Waiting for him to clarify, Thorton nodded that he could tell that I needed to experience this new side to me on my own. Sort of. He mentioned that he'd be willing to be a friend I could talk to regarding what I was feeling for Easton, and that I should try to be a little more patient. Moreso than I have been.
"Easton's a hard nut to crack, Kale." The Were sighed, shrugging, "For now anyway. That is until you hit him in the right spot."
He grinned a little and I narrowed my eyes, turning my head away slightly.
"Are you suggesting something, Thorton?"
Thorton laughed, shaking his head. "I'm sure you'll figure it out if you let him explore with you a little more."
I grimaced, feeling my face grow hot and grumbled to myself. Thorton wrapped his arm around my shoulders and raised a brow, "But even though I respect Easton's unknown feelings for you, Kale, that doesn't mean that I'll still not hold out hope for you."
I nudged him playfully that made him smile, and he went on saying, "I'm slightly kidding because I have a feeling that Easton Quinn is going to have a strong hold on you, Kale. Just like he unknowingly does with you."
"You make it sound like this is going to be easy."
"It can be... if you learn to stop being so uncomfortable with the idea that you might be like any other Advanced Hunter as you thought. That perhaps when you were born, the Society might have missed the gene that makes you attracted to overly-protective, moody as hell blonds who happen to be male."
"Alright, alright..." I nudged him, feigning a frown. "I get your point."
Thorton smiled and looked out at the water.
"Hey..."
I nodded, and Thorton asked as he looked down at the book that was still on the floor a few feet away.
"Do you think I could try your apple pie some time?"
He glanced at me and I lowered a brow, feeling uneasy as I shrugged, "I don't know... Not a lot of people volunteer to try my baking. I haven't exactly gotten it down quite right."
Thorton nodded to the side, "Well then consider me the official taste tester. I'll help you out even to make sure that you are baking it the right way."
"Really?"
He nodded, smiling, "What do you say? I teach, you bake, I eat?"
"I feel like you think you're going to come out as the winner in all this when I've already mentioned that I'm terrible... at baking."
"Ah... But you doubt yourself, Kale, my redheaded beautiful friend."

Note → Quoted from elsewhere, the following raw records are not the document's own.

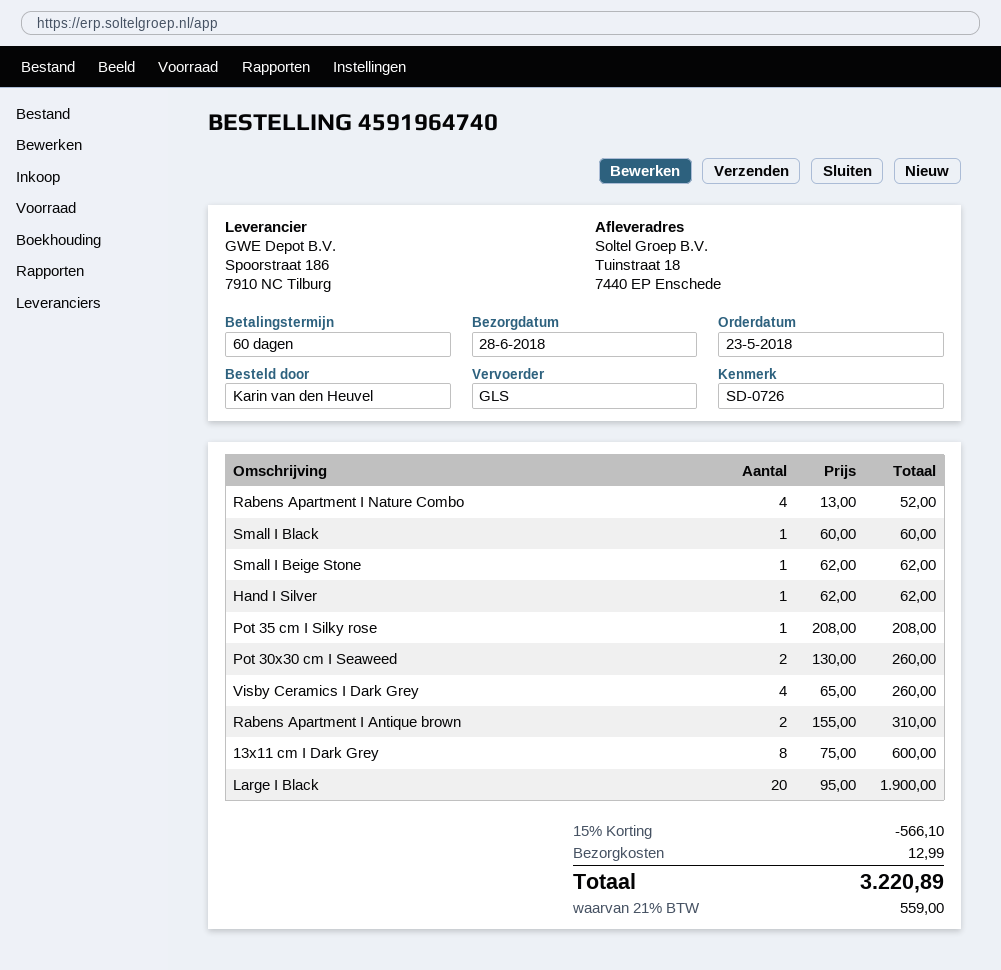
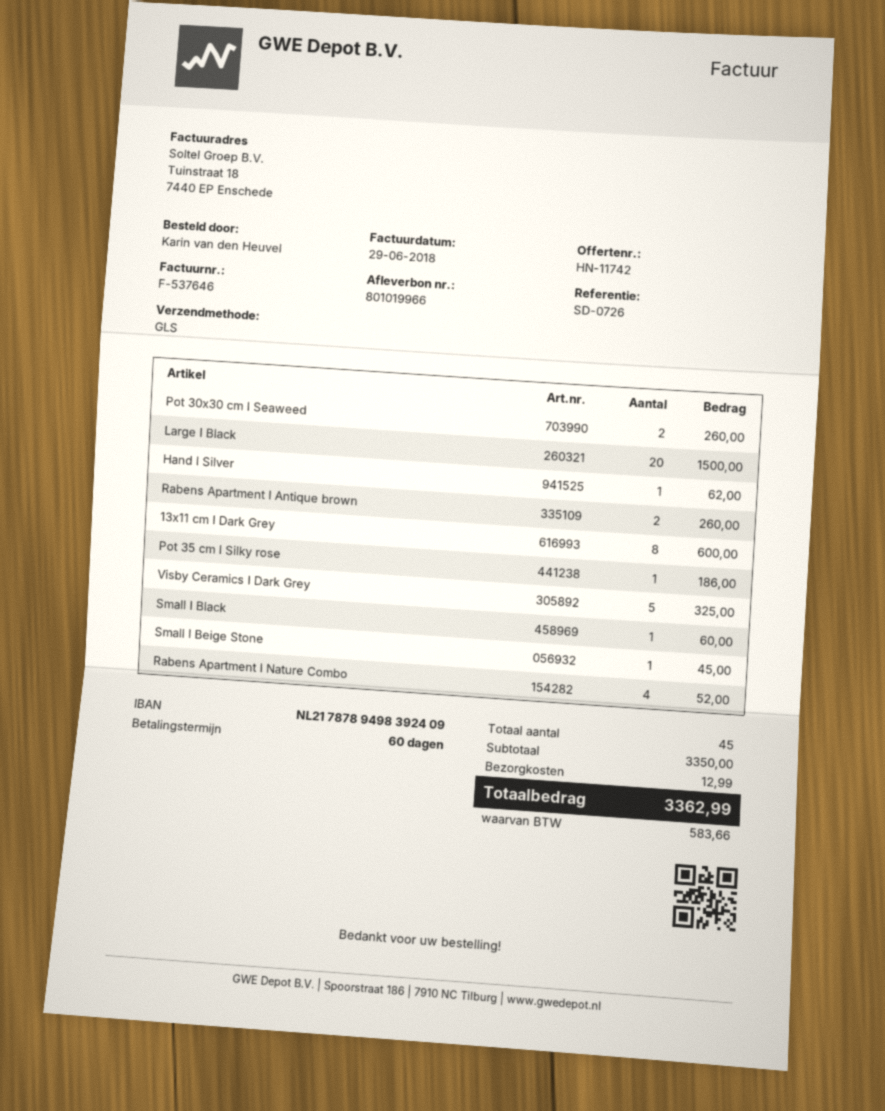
Small I Beige Stone: 1 for 62.00 -> 1 for 45.00
Pot 35 cm I Silky rose: 1 for 208.00 -> 1 for 186.00
Visby Ceramics I Dark Grey: 4 for 260.00 -> 5 for 325.00
Rabens Apartment I Antique brown: 2 for 310.00 -> 2 for 260.00
Large I Black: 20 for 1900.00 -> 20 for 1500.00
discount: 15% = 566.10 -> none
tax: 559.00 -> 583.66
total: 3220.89 -> 3362.99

I rolled my eyes. I didn't know who had the worse descriptive names for me; Easton or Thorton.
"So what do you say?"
He held out his hand that I stared at for a second then groaned through a grimace before shaking his.
❦ღ❦
I ended up getting home around six-thirty, and when I walked in all the lights were off. So I automatically knew that my dad was still with my aunt. He'd even left a note on the table for me to say that he'd be back late.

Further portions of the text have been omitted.